DATASET EXCERPTS START

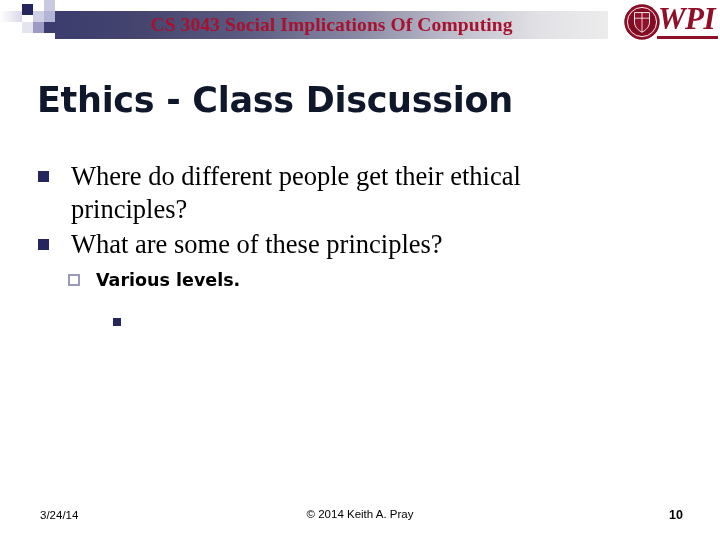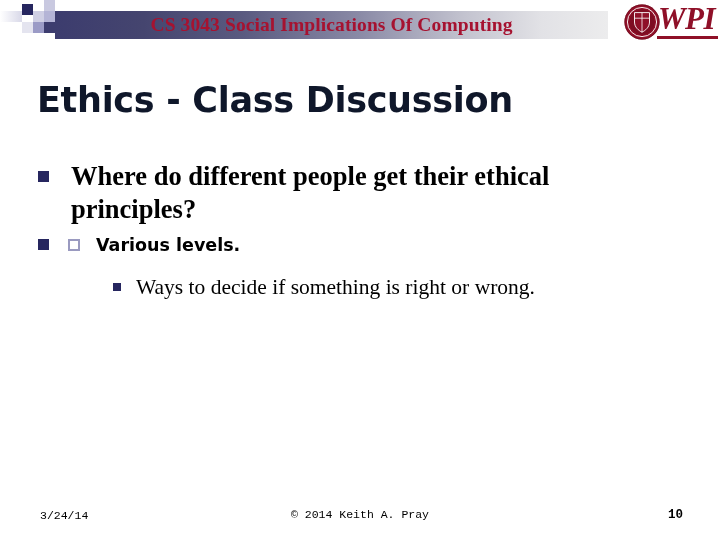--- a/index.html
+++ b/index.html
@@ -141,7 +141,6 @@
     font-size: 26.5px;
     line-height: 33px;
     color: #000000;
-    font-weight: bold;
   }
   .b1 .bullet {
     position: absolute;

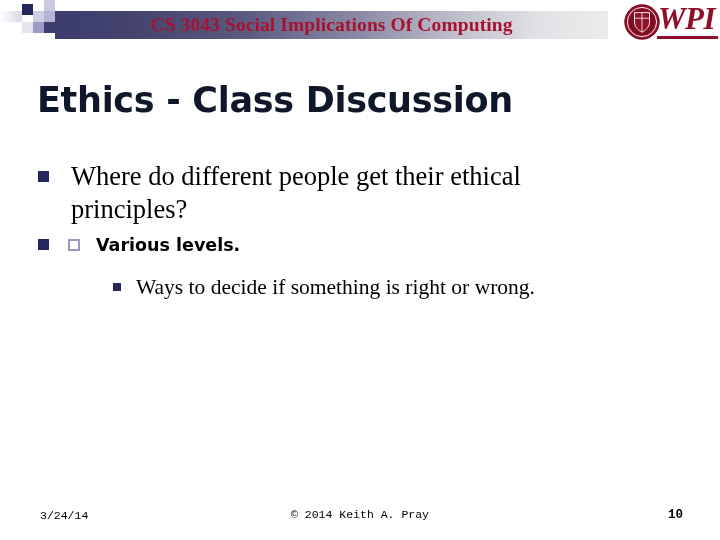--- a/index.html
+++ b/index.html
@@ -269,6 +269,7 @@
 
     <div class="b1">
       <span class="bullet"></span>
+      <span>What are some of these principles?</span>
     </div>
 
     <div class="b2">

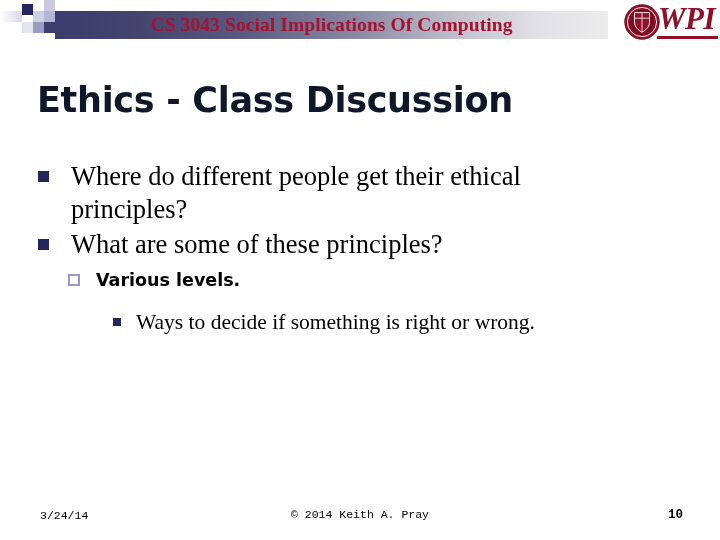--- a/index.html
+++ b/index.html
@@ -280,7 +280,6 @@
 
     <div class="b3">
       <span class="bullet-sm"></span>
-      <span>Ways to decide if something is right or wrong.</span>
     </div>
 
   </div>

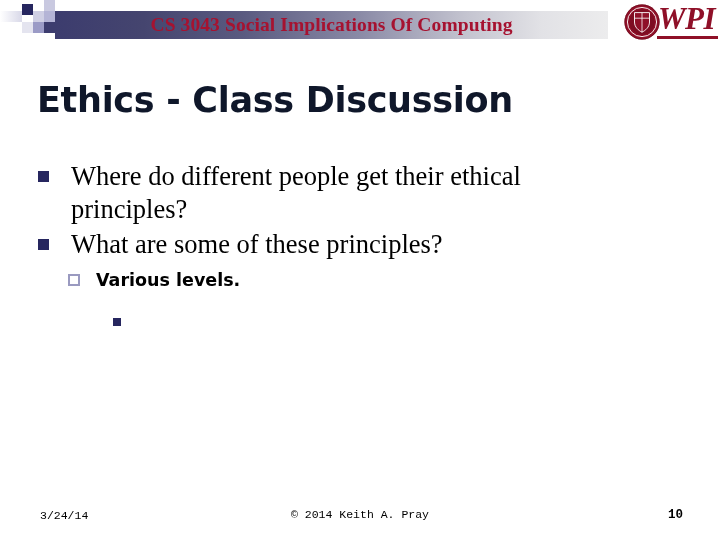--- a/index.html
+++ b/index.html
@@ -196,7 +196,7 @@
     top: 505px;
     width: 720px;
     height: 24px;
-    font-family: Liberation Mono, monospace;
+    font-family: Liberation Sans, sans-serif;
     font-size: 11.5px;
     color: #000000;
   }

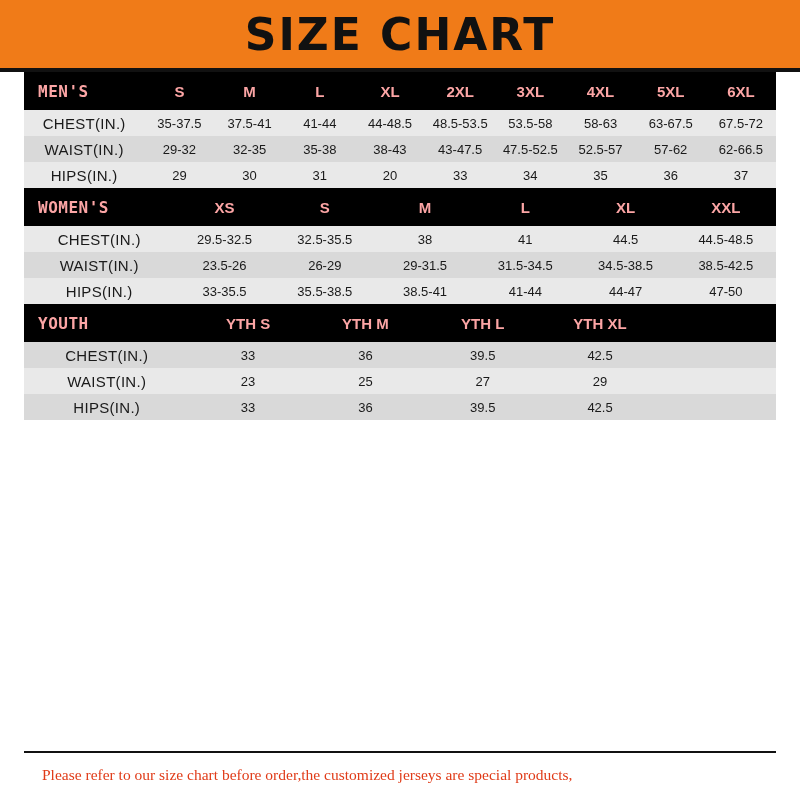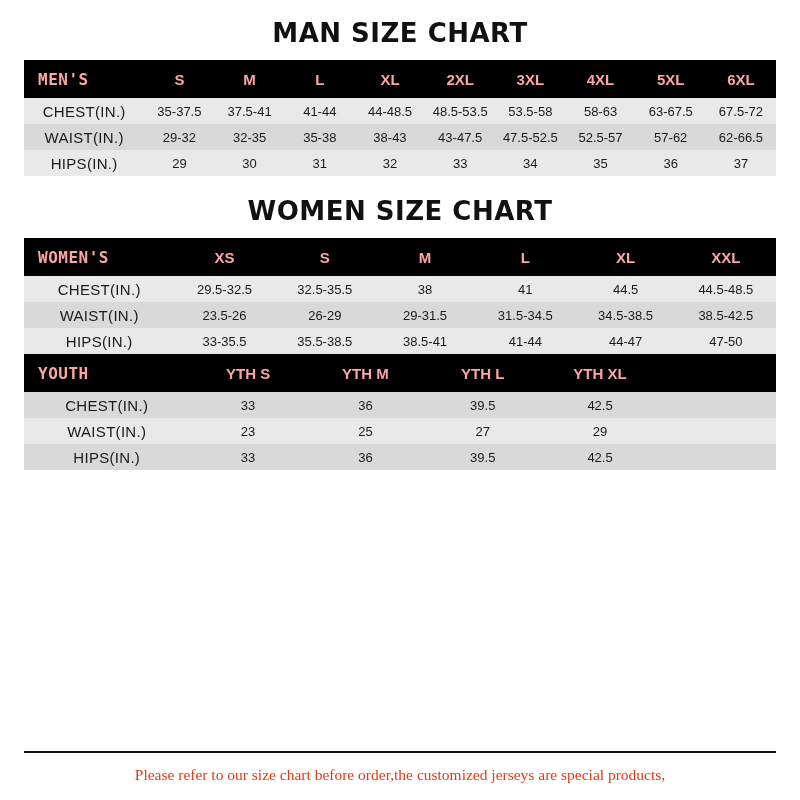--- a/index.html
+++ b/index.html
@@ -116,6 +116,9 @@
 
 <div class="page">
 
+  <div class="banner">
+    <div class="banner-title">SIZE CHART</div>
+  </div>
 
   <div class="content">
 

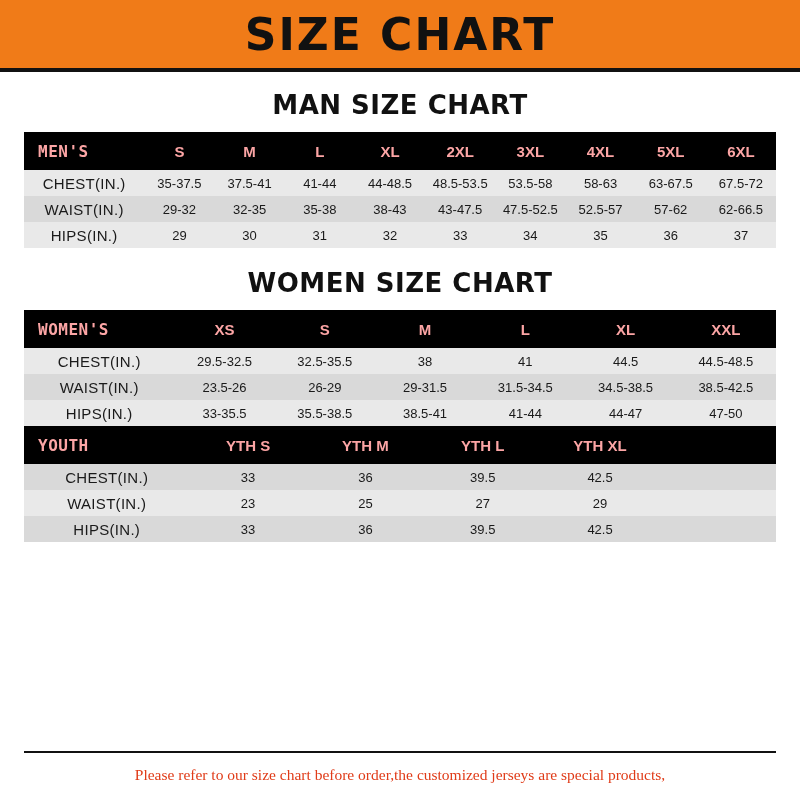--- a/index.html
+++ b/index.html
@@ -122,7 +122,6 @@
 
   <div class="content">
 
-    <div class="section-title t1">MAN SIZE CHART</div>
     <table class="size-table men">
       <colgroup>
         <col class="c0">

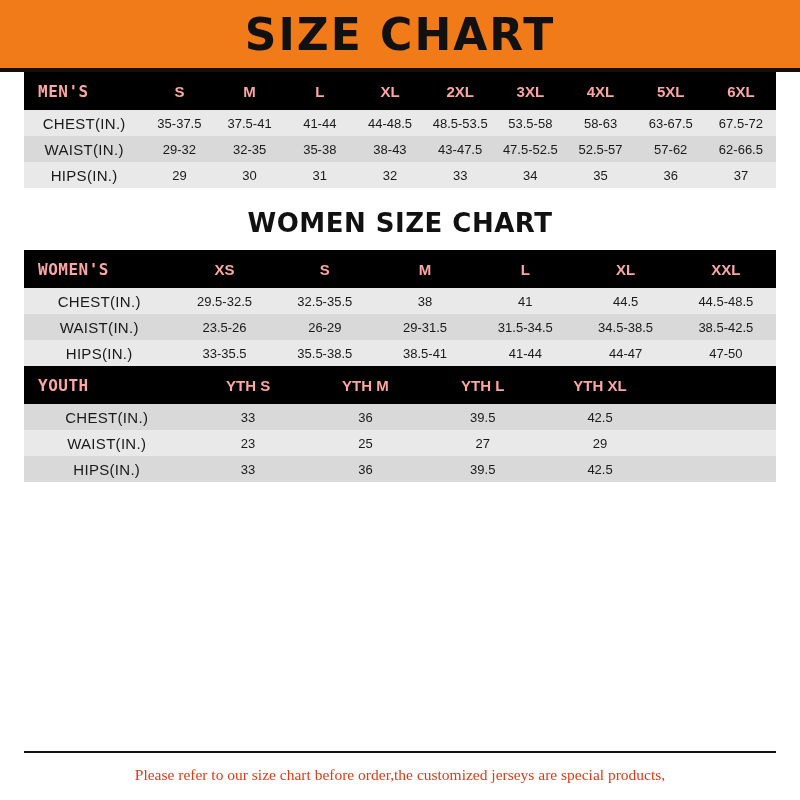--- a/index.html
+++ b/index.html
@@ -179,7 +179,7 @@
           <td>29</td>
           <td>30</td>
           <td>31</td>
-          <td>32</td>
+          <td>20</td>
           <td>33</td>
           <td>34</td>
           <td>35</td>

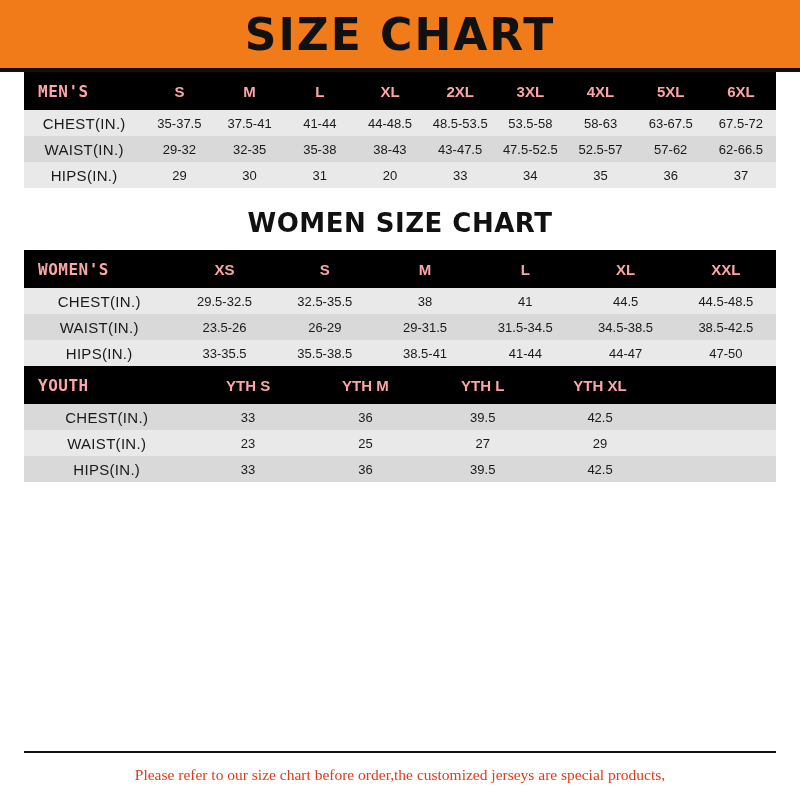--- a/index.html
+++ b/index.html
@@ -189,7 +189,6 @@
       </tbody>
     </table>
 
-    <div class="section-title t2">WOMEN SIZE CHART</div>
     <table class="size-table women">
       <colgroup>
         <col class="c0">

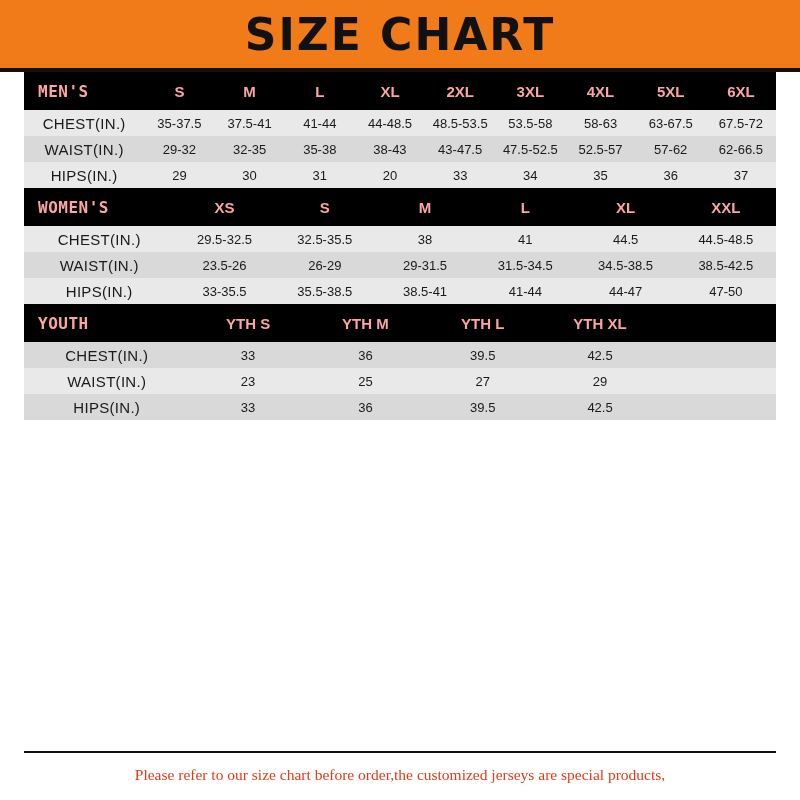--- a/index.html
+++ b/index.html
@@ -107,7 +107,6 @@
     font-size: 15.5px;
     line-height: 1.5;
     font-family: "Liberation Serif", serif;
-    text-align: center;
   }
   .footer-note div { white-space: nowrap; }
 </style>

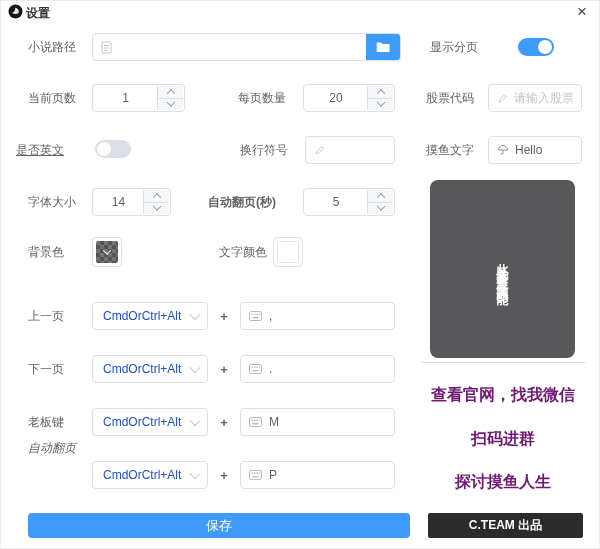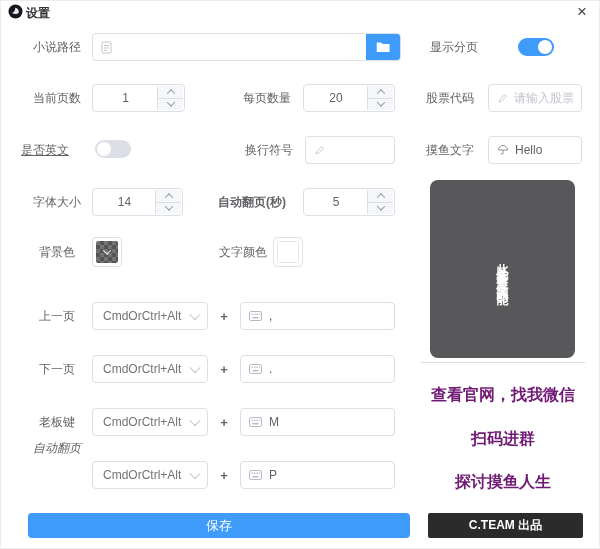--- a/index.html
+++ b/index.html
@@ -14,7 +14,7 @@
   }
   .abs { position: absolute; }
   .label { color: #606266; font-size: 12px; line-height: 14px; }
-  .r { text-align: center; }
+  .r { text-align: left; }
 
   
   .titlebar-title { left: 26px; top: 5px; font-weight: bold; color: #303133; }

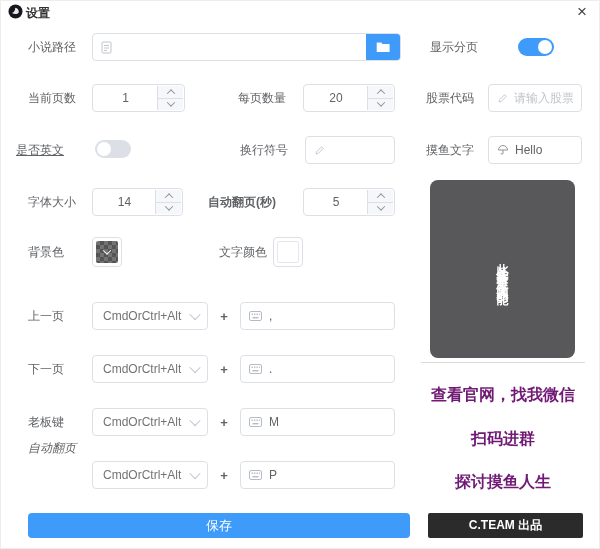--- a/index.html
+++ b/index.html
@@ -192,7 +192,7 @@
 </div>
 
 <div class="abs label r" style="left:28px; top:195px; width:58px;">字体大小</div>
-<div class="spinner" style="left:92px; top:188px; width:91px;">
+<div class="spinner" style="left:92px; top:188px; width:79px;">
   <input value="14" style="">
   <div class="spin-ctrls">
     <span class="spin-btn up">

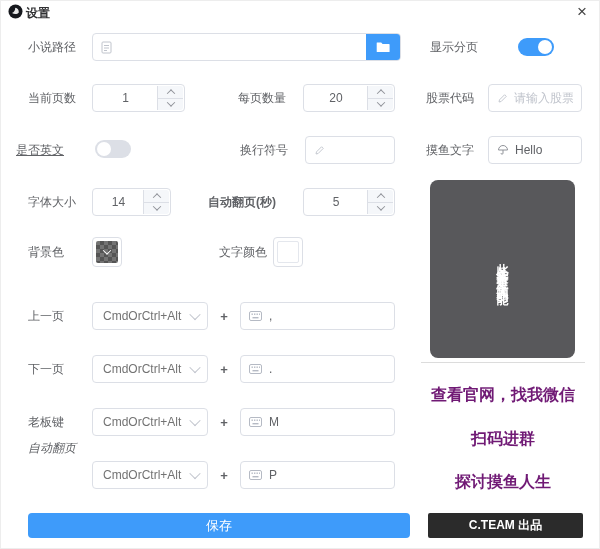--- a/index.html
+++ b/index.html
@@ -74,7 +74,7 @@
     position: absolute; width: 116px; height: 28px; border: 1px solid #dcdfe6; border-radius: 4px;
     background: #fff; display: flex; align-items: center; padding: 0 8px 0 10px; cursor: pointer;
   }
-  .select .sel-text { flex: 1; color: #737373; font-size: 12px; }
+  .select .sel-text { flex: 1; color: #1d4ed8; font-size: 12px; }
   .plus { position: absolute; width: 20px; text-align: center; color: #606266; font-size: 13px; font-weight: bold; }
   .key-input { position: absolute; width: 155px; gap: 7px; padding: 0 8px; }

DATASET EXCERPTS END

PROMPT
Wherever the string "center" occurs in the records above, copy that line.

ANSWER TO THE EXERCISE
-    text-align: center;
-  .r { text-align: center; }
     background: #fff; display: flex; align-items: center; padding: 0 8px 0 10px; cursor: pointer;
   .plus { position: absolute; width: 20px; text-align: center; color: #606266; font-size: 13px; font-weight: bold; }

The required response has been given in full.